## Activity:
Among the records that follow, set down only the lines from the one containing "- Additionally, most" to the one containing "- Results indicated", both included, exactly.

──────── Material for the task ────────

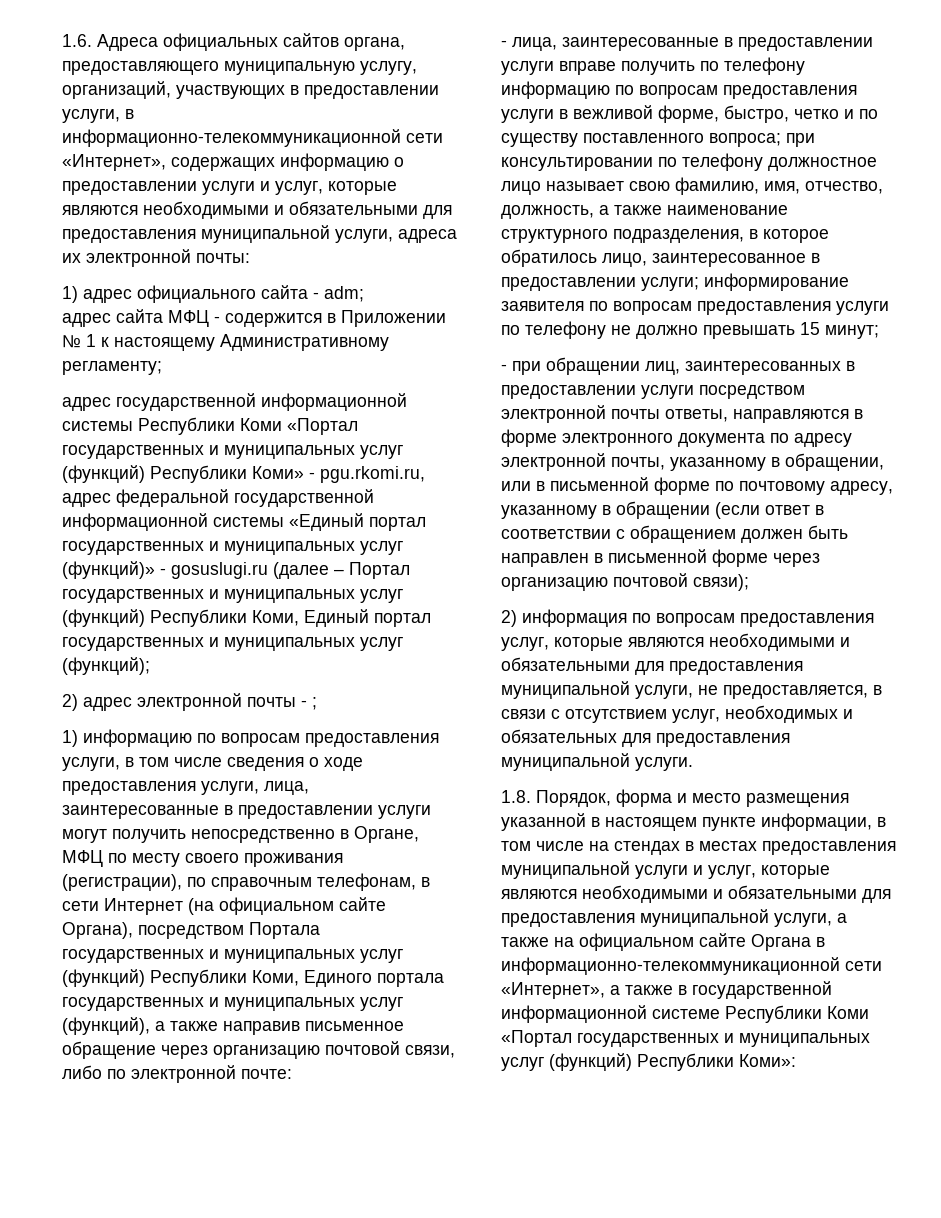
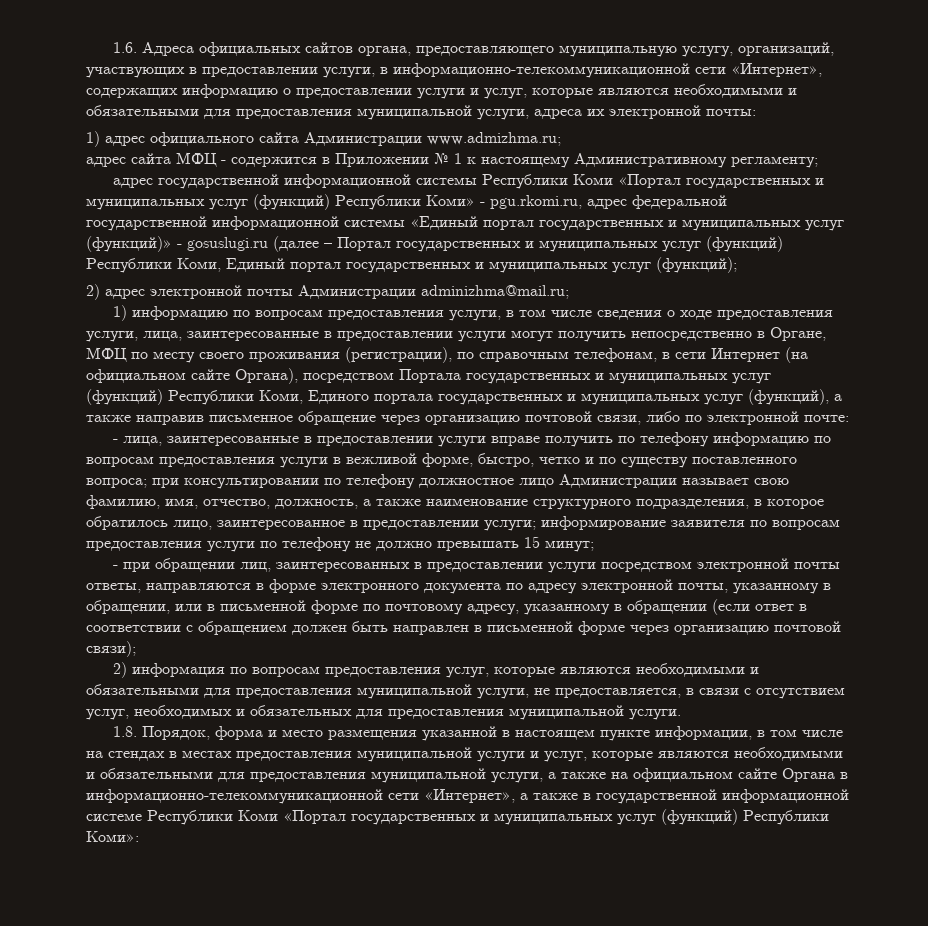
- 1) адрес официального сайта - adm;
+ 1) адрес официального сайта Администрации www.admizhma.ru;
- 2) адрес электронной почты - ;
+ 2) адрес электронной почты Администрации adminizhma@mail.ru;
- при консультировании по телефону должностное лицо называет свою фамилию, имя, отчество, должность, а также наименование структурного подразделения, в которое обратилось лицо, заинтересованное в предоставлении услуги;
+ при консультировании по телефону должностное лицо Администрации называет свою фамилию, имя, отчество, должность, а также наименование структурного подразделения, в которое обратилось лицо, заинтересованное в предоставлении услуги;

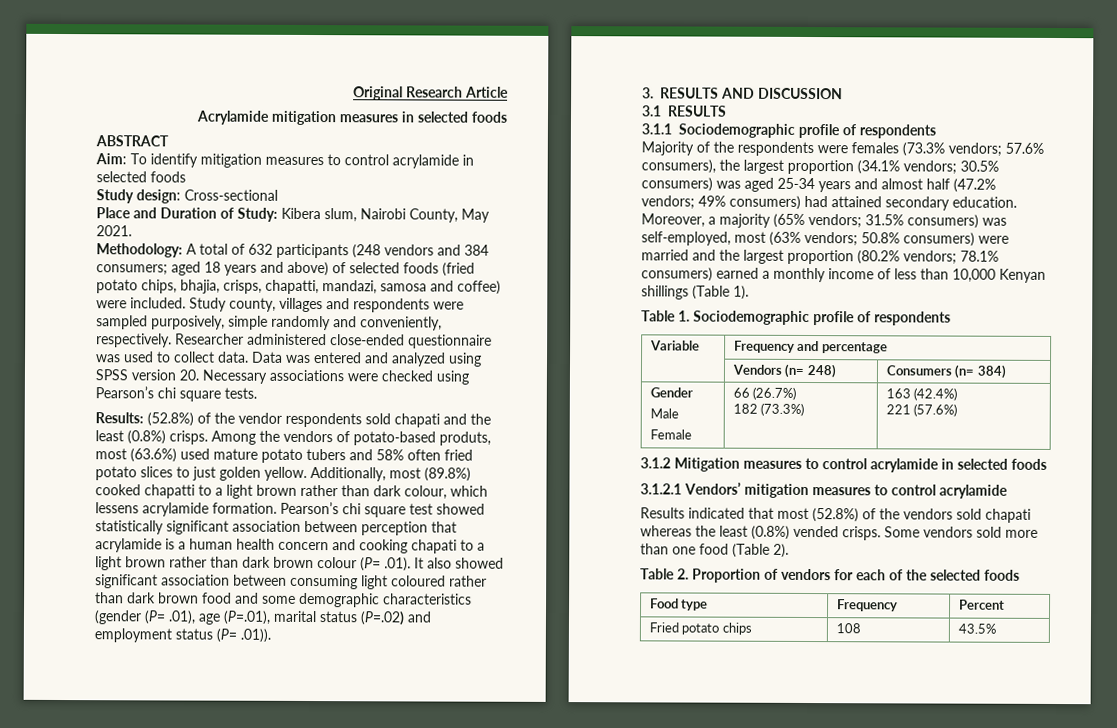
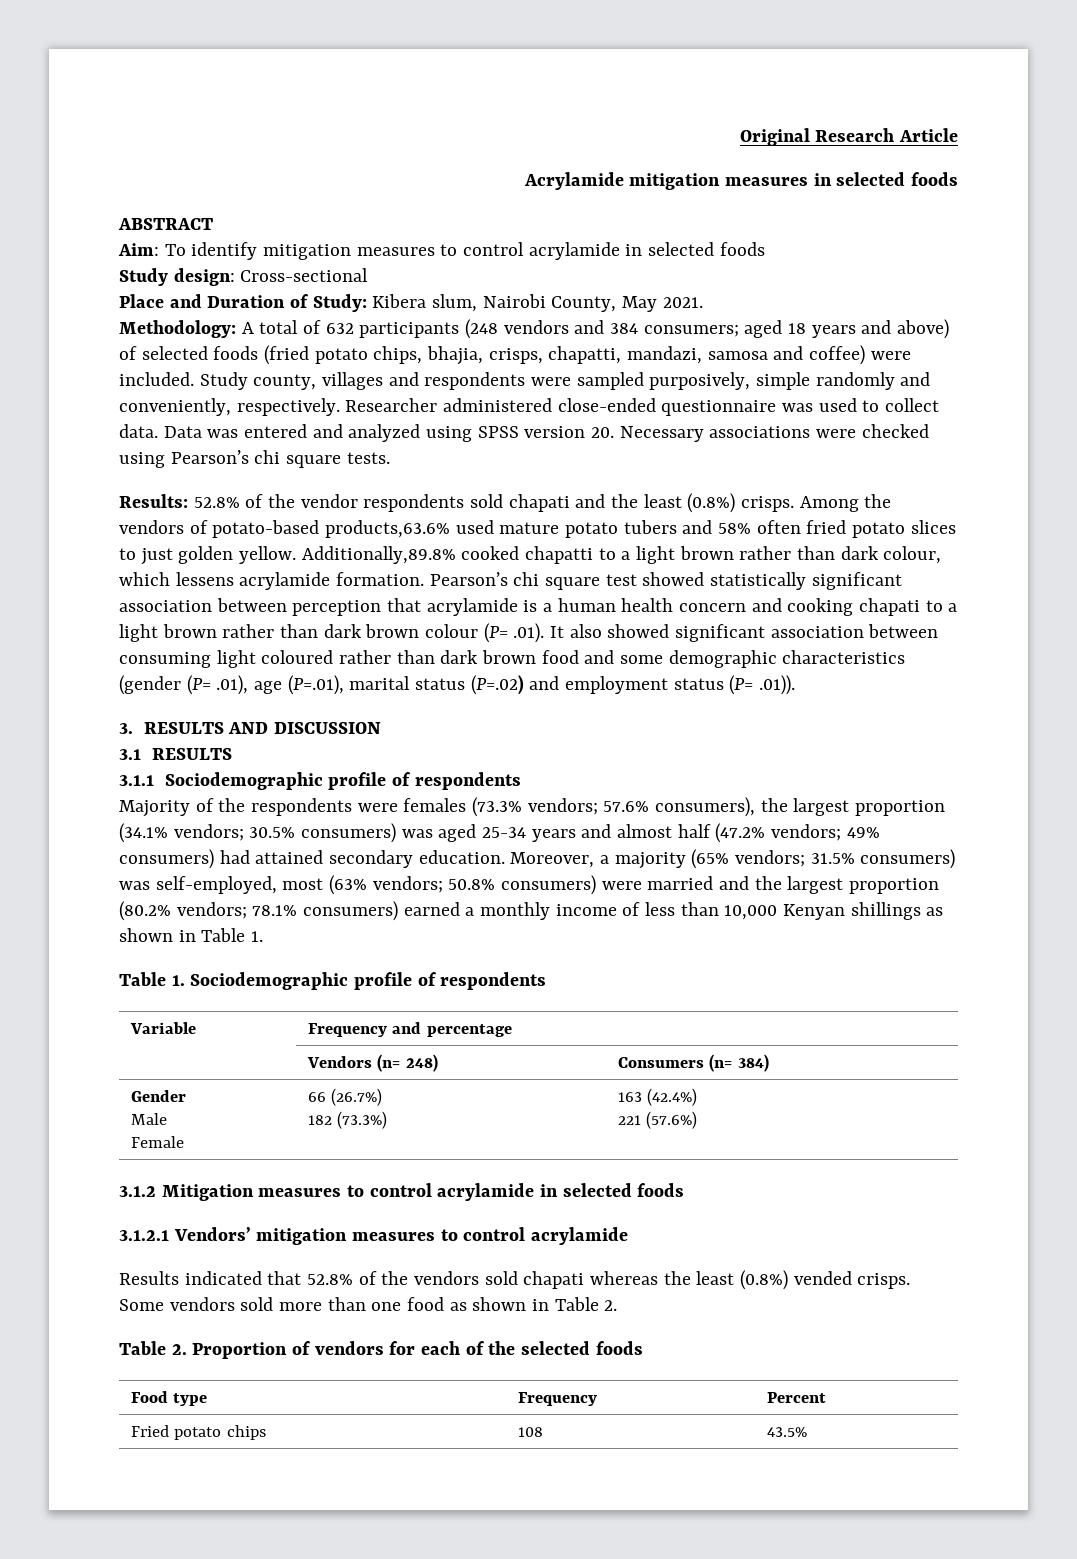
- Results: (52.8%) of the vendor respondents sold chapati and the least (0.8%) crisps.
+ Results: 52.8% of the vendor respondents sold chapati and the least (0.8%) crisps.
- Among the vendors of potato-based produts, most (63.6%) used mature potato tubers and 58% often fried potato slices to just golden yellow.
+ Among the vendors of potato-based products,63.6% used mature potato tubers and 58% often fried potato slices to just golden yellow.
- Additionally, most (89.8%) cooked chapatti to a light brown rather than dark colour, which lessens acrylamide formation.
+ Additionally,89.8% cooked chapatti to a light brown rather than dark colour, which lessens acrylamide formation.
- Moreover, a majority (65% vendors; 31.5% consumers) was self-employed, most (63% vendors; 50.8% consumers) were married and the largest proportion (80.2% vendors; 78.1% consumers) earned a monthly income of less than 10,000 Kenyan shillings (Table 1).
+ Moreover, a majority (65% vendors; 31.5% consumers) was self-employed, most (63% vendors; 50.8% consumers) were married and the largest proportion (80.2% vendors; 78.1% consumers) earned a monthly income of less than 10,000 Kenyan shillings as shown in Table 1.
- Results indicated that most (52.8%) of the vendors sold chapati whereas the least (0.8%) vended crisps.
+ Results indicated that 52.8% of the vendors sold chapati whereas the least (0.8%) vended crisps.
- Some vendors sold more than one food (Table 2).
+ Some vendors sold more than one food as shown in Table 2.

────────

## Solution for this exercise:
- Additionally, most (89.8%) cooked chapatti to a light brown rather than dark colour, which lessens acrylamide formation.
+ Additionally,89.8% cooked chapatti to a light brown rather than dark colour, which lessens acrylamide formation.
- Moreover, a majority (65% vendors; 31.5% consumers) was self-employed, most (63% vendors; 50.8% consumers) were married and the largest proportion (80.2% vendors; 78.1% consumers) earned a monthly income of less than 10,000 Kenyan shillings (Table 1).
+ Moreover, a majority (65% vendors; 31.5% consumers) was self-employed, most (63% vendors; 50.8% consumers) were married and the largest proportion (80.2% vendors; 78.1% consumers) earned a monthly income of less than 10,000 Kenyan shillings as shown in Table 1.
- Results indicated that most (52.8%) of the vendors sold chapati whereas the least (0.8%) vended crisps.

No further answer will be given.